▶ **Problem to work on**:
Below is a listing; repeat exactly the lines from the one containing "customer number: CU52613 -> CU52163" to the one containing "ship to: Travessa", both included.

▶ **Information**:

=======

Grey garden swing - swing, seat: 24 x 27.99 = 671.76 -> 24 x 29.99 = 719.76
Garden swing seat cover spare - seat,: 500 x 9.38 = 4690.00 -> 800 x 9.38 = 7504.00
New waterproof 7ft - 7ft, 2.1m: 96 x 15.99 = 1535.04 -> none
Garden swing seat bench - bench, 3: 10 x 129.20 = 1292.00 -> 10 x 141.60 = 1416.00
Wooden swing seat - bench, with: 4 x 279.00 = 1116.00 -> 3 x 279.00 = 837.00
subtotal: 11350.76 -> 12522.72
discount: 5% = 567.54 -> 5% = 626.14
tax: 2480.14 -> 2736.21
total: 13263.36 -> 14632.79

=======

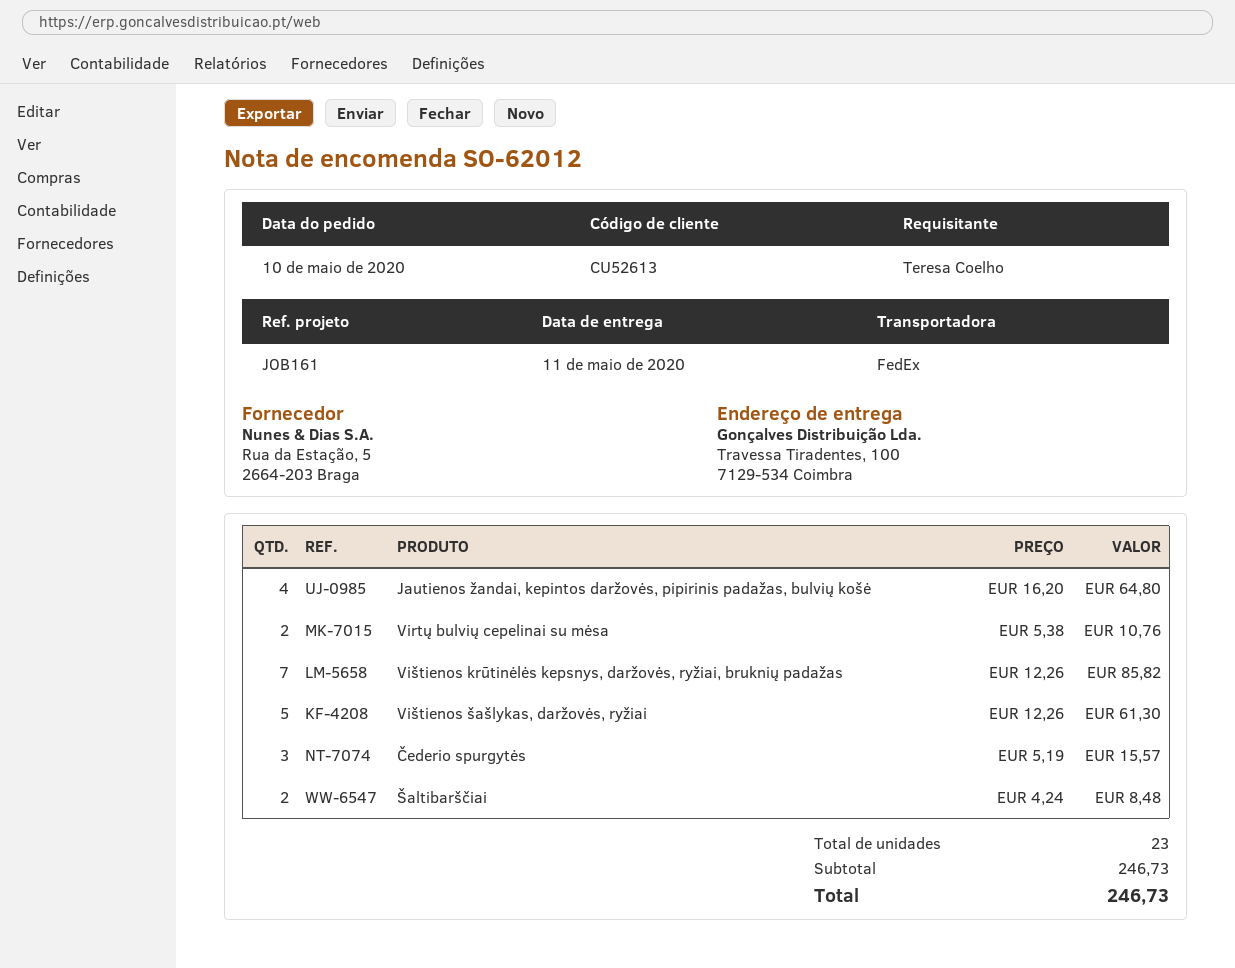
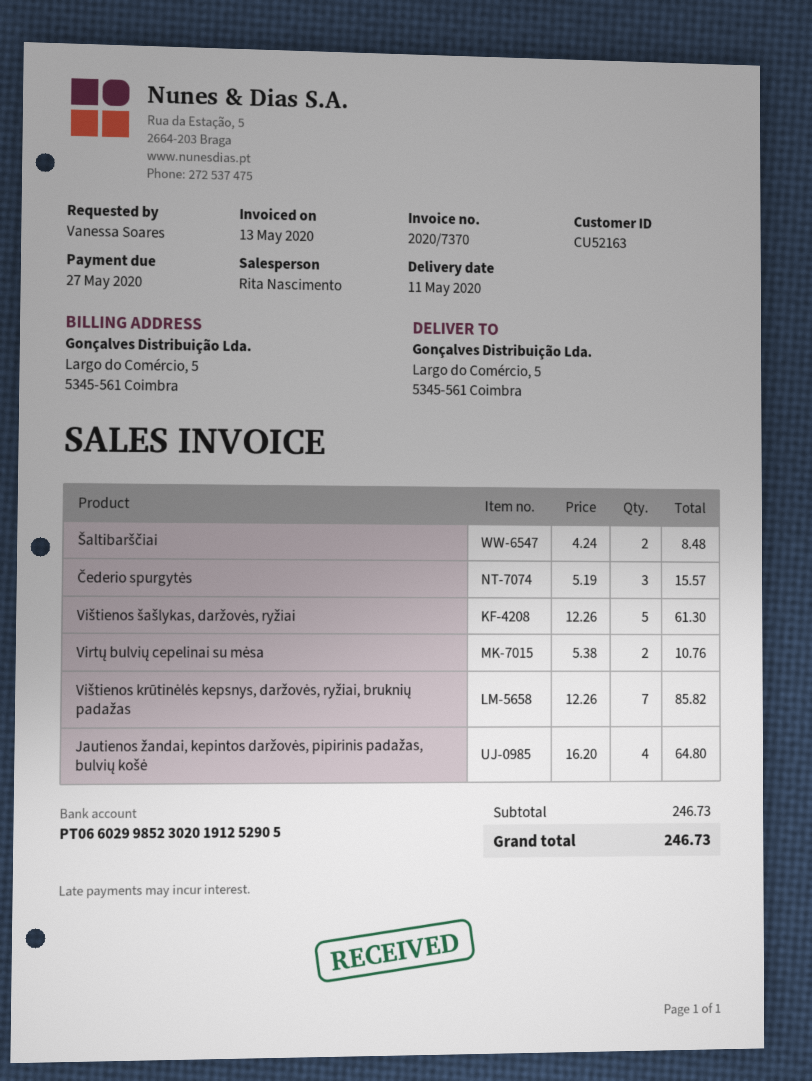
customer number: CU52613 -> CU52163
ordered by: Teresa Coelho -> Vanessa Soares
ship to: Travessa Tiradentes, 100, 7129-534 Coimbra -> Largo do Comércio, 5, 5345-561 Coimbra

=======

▶ **Output for this task**:
customer number: CU52613 -> CU52163
ordered by: Teresa Coelho -> Vanessa Soares
ship to: Travessa Tiradentes, 100, 7129-534 Coimbra -> Largo do Comércio, 5, 5345-561 Coimbra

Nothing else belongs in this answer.